Goal of the exercise —
Below are entries. Pull out all lines containing "mengetikkan".

Data items:
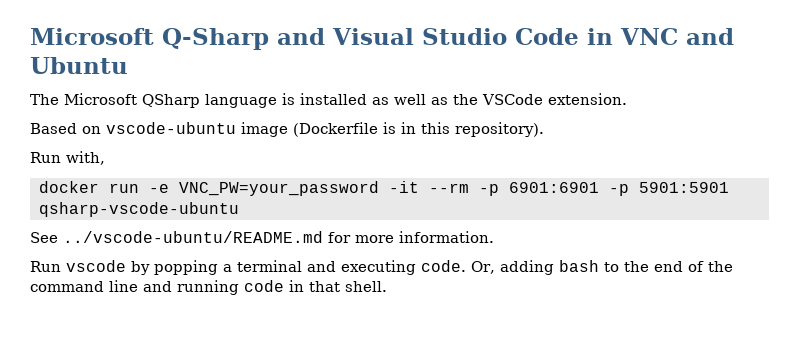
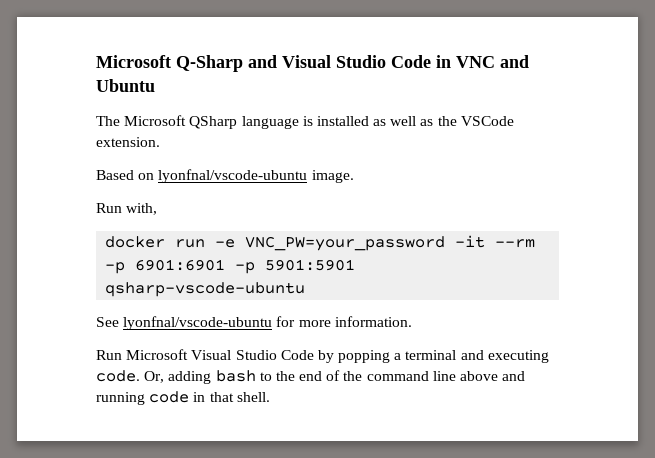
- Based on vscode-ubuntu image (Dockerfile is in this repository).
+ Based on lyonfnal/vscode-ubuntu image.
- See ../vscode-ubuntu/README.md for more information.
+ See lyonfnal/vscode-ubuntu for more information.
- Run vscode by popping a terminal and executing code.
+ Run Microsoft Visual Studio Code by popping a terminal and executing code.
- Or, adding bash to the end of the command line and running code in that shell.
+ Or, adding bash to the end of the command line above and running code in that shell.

---

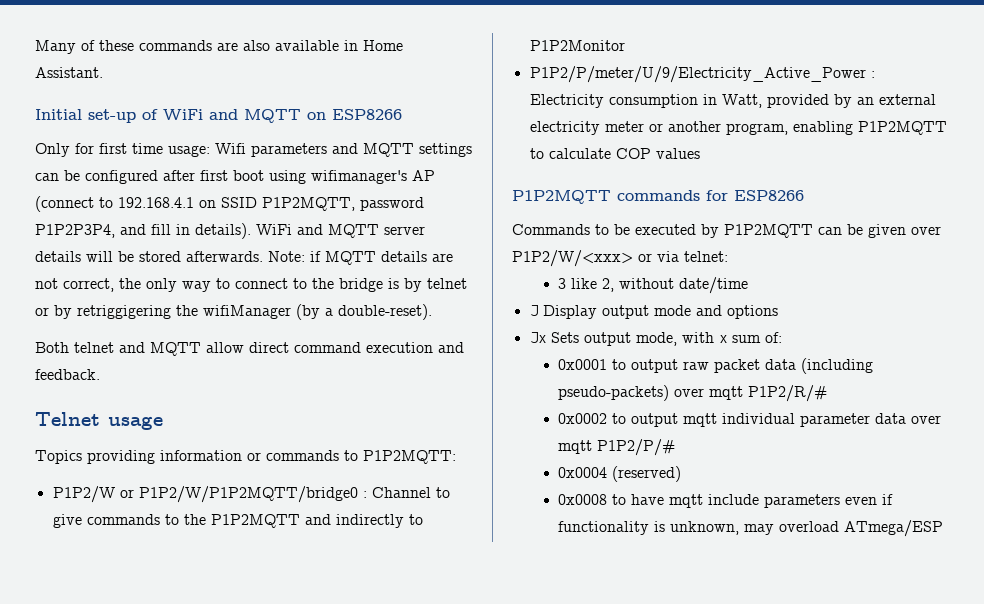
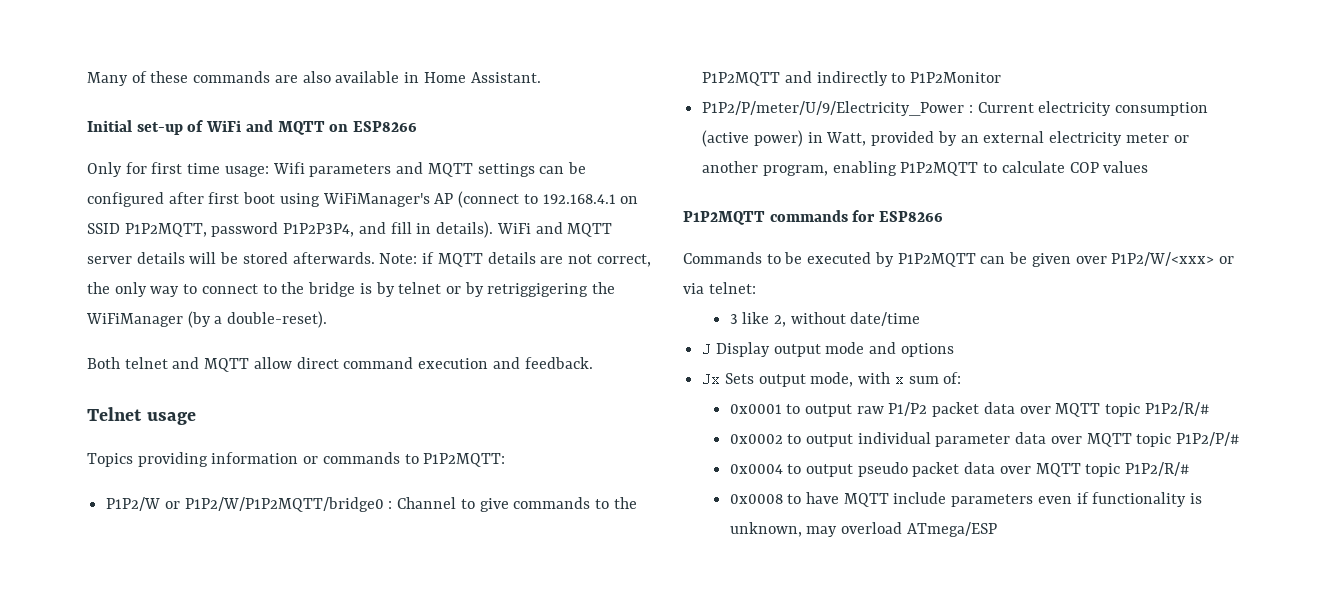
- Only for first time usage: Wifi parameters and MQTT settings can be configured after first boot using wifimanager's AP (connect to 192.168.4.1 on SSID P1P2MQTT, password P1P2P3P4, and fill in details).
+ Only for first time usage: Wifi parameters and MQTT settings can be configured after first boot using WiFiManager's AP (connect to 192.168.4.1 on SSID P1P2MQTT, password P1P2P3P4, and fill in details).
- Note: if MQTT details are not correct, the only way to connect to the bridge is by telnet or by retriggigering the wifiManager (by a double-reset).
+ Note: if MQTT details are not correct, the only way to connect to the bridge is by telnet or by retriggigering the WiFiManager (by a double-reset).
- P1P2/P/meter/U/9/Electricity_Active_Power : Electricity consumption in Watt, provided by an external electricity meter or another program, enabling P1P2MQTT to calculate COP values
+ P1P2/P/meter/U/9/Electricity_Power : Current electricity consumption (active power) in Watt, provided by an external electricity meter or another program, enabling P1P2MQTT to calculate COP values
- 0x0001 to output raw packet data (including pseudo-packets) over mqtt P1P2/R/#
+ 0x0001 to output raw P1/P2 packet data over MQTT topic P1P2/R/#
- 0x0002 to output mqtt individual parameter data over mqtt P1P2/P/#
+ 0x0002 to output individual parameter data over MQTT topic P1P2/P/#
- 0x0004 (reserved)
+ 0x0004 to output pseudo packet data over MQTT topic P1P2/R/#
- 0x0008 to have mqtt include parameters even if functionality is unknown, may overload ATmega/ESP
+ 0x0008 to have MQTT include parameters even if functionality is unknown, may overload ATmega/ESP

--

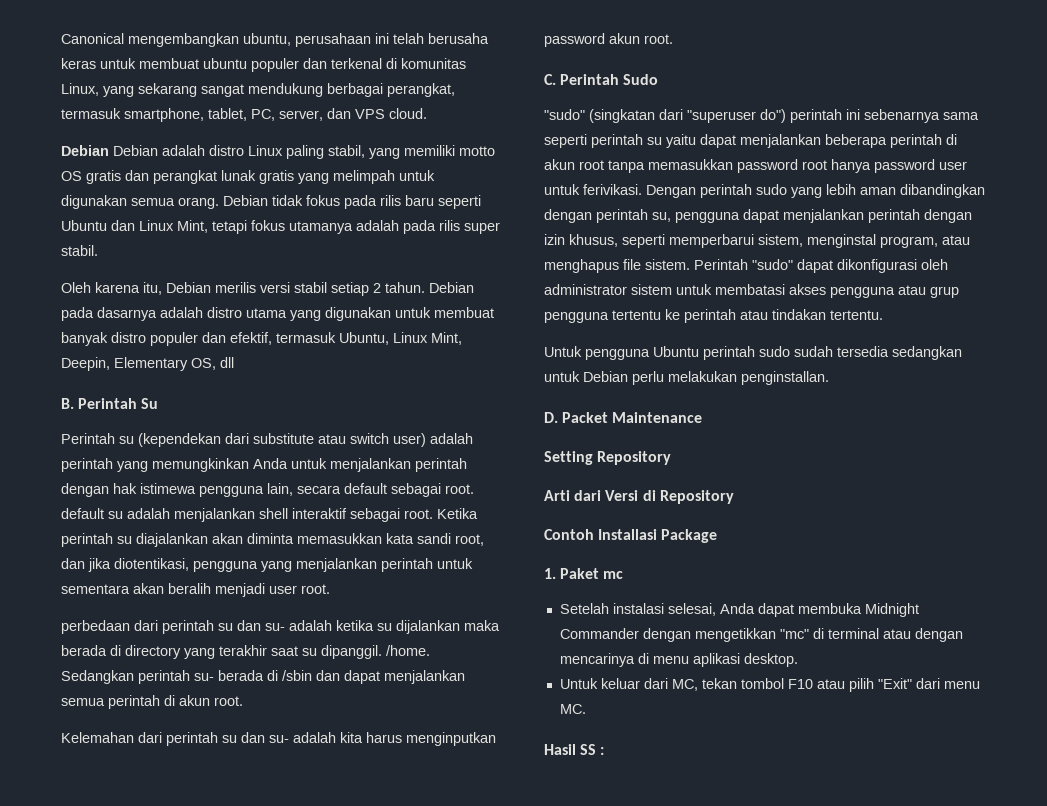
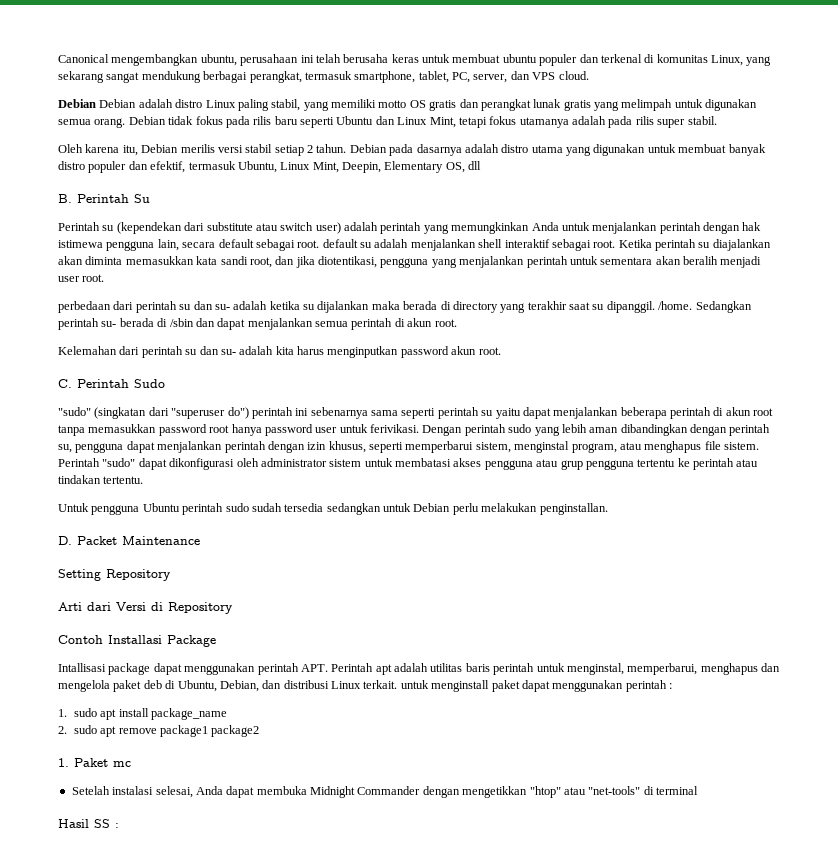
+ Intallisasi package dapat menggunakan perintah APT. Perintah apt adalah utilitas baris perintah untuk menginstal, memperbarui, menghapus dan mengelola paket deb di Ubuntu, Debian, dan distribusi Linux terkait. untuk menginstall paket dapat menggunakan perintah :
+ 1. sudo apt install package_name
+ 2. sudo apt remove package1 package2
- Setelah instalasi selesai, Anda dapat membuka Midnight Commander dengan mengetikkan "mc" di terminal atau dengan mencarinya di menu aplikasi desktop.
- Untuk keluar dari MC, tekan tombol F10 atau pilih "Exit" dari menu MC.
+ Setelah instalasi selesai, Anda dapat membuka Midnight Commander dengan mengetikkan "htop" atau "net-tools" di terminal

Output of the exercise —
- Setelah instalasi selesai, Anda dapat membuka Midnight Commander dengan mengetikkan "mc" di terminal atau dengan mencarinya di menu aplikasi desktop.
+ Setelah instalasi selesai, Anda dapat membuka Midnight Commander dengan mengetikkan "htop" atau "net-tools" di terminal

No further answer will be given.